[Data extracted from a collection]
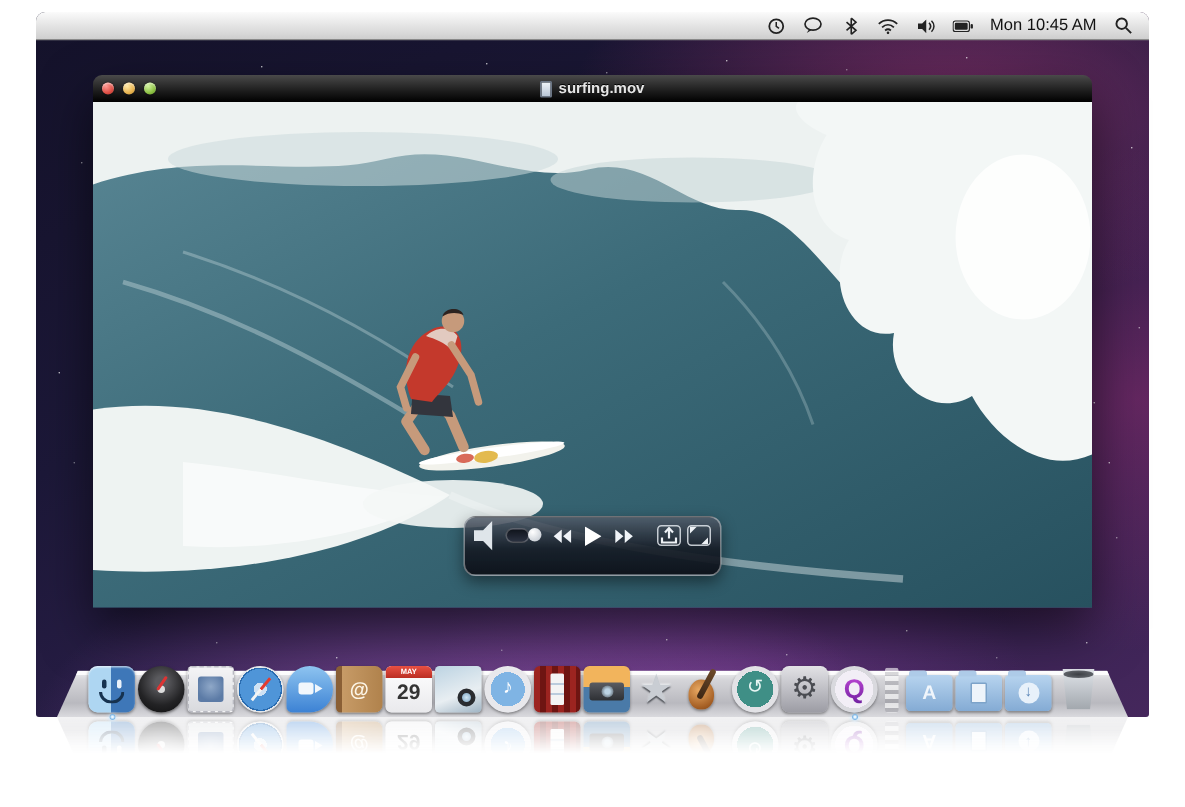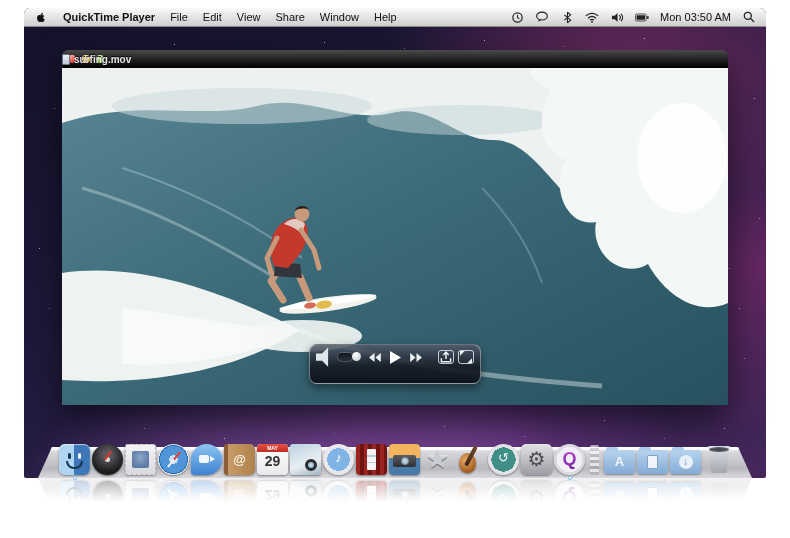--- a/index.html
+++ b/index.html
@@ -42,21 +42,21 @@
   
   .qt-window{position:absolute;left:38px;top:42px;width:666px;height:355px;
     border-radius:6px 6px 2px 2px;box-shadow:0 14px 34px rgba(0,0,0,.55);}
   .titlebar{position:absolute;left:0;top:0;right:0;height:18px;border-radius:6px 6px 0 0;
     background:linear-gradient(#4a4a4a,#1c1c1c 60%,#000);display:flex;align-items:center;padding:0 6px;}
   .lights{display:flex;gap:6px;align-items:center;}
   .light{width:8px;height:8px;border-radius:50%;box-shadow:inset 0 1px 1px rgba(255,255,255,.5), 0 0 1px rgba(0,0,0,.8);}
   .light.close{background:radial-gradient(circle at 35% 30%, #ff9a94,#dd4f45 60%,#a82a20);}
   .light.min{background:radial-gradient(circle at 35% 30%, #ffe9a8,#e7b34f 60%,#b2832a);}
   .light.zoom{background:radial-gradient(circle at 35% 30%, #d3f3a0,#8cc043 60%,#5d8d24);}
-  .title-wrap{position:absolute;left:0;right:0;top:0;height:18px;display:flex;align-items:center;gap:4px;pointer-events:none;}
+  .title-wrap{position:absolute;left:0;right:0;top:0;height:18px;display:flex;align-items:center;justify-content:center;gap:4px;pointer-events:none;}
   .doc-ic{width:8px;height:11px;background:linear-gradient(#eef3f8,#b9c6d6);border-radius:1px;border:1px solid #6b7685;box-sizing:border-box;}
   .win-title{color:#e6e6e6;font-size:10px;font-weight:bold;text-shadow:0 -1px 0 #000;}
 
   .video{position:absolute;left:0;top:18px;width:666px;height:337px;overflow:hidden;background:#38687a;}
   .video svg{display:block;width:100%;height:100%;}
 
   
   .hud{position:absolute;left:50%;top:276px;transform:translateX(-50%);width:172px;height:40px;
     border-radius:8px;background:linear-gradient(rgba(82,92,106,.85), rgba(22,28,38,.92) 55%, rgba(12,16,24,.94));
     border:1px solid rgba(255,255,255,.4);box-shadow:0 4px 10px rgba(0,0,0,.45);box-sizing:border-box;
@@ -159,34 +159,20 @@
 
   
 </style>
 </head>
 <body>
 
 <div class="desktop">
   <div class="stars"></div>
 
   <div class="menubar">
-    <div class="mb-left">
-      <span class="mb-ic">
-        <svg width="12" height="14" viewBox="0 0 16 16" fill="#111">
-            <path d="M8.3 3.6c.6-.8 1.6-1.3 2.4-1.3.1.9-.3 1.8-.9 2.5-.6.7-1.5 1.2-2.4 1.1-.1-.8.4-1.7.9-2.3zM11.9 13.2c-.5.8-1.1 1.6-2 1.6-.8 0-1.1-.5-2-.5s-1.3.5-2 .5c-.9 0-1.6-.9-2.1-1.7C2.7 11.4 2.3 8.5 3.4 6.8c.5-.9 1.5-1.5 2.5-1.5.8 0 1.5.5 2 .5s1.3-.6 2.2-.5c.8 0 1.7.4 2.3 1.2-2 1.1-1.7 4 .6 4.9-.3.7-.6 1.3-1.1 1.8z"></path>
-          </svg>
-      </span>
-      <span class="mb-item mb-app">QuickTime Player</span>
-      <span class="mb-item">File</span>
-      <span class="mb-item">Edit</span>
-      <span class="mb-item">View</span>
-      <span class="mb-item">Share</span>
-      <span class="mb-item">Window</span>
-      <span class="mb-item">Help</span>
-    </div>
     <div class="mb-right">
       <span class="mb-ic">
         <svg width="13" height="13" viewBox="0 0 14 14" fill="none" stroke="#222" stroke-width="1.3">
             <circle cx="7" cy="7" r="5"></circle>
             <path d="M7 4v3l2 1.5" stroke-width="1.1"></path>
           </svg>
       </span>
       <span class="mb-ic">
         <svg width="14" height="12" viewBox="0 0 15 13" fill="none" stroke="#222" stroke-width="1.2">
             <ellipse cx="7.5" cy="5.5" rx="5.8" ry="4.3"></ellipse>
@@ -212,21 +198,21 @@
             <path d="M9 3.5 C10.5 5 10.5 7 9 8.5 M10.8 2 C13.2 4.3 13.2 7.7 10.8 10" stroke="#222" stroke-width="1.1" fill="none"></path>
           </svg>
       </span>
       <span class="mb-ic">
         <svg width="16" height="9" viewBox="0 0 18 10">
             <rect x="0.5" y="0.5" width="14" height="9" rx="2" fill="none" stroke="#222"></rect>
             <rect x="2" y="2" width="11" height="6" rx="1" fill="#222"></rect>
             <rect x="15.5" y="3" width="2" height="4" rx="1" fill="#222"></rect>
           </svg>
       </span>
-      <span class="mb-clock">Mon 03:50 AM</span>
+      <span class="mb-clock">Mon 10:45 AM</span>
       <span class="mb-ic">
         <svg width="12" height="12" viewBox="0 0 13 13" fill="none" stroke="#222" stroke-width="1.4">
             <circle cx="5.2" cy="5.2" r="3.8"></circle>
             <path d="M8.2 8.2 L12 12"></path>
           </svg>
       </span>
     </div>
   </div>
 
   <div class="qt-window">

__Work item__: If a line in the data holds the string "sizing", copy that line.

__Written answer__:
   .doc-ic{width:8px;height:11px;background:linear-gradient(#eef3f8,#b9c6d6);border-radius:1px;border:1px solid #6b7685;box-sizing:border-box;}
     border:1px solid rgba(255,255,255,.4);box-shadow:0 4px 10px rgba(0,0,0,.45);box-sizing:border-box;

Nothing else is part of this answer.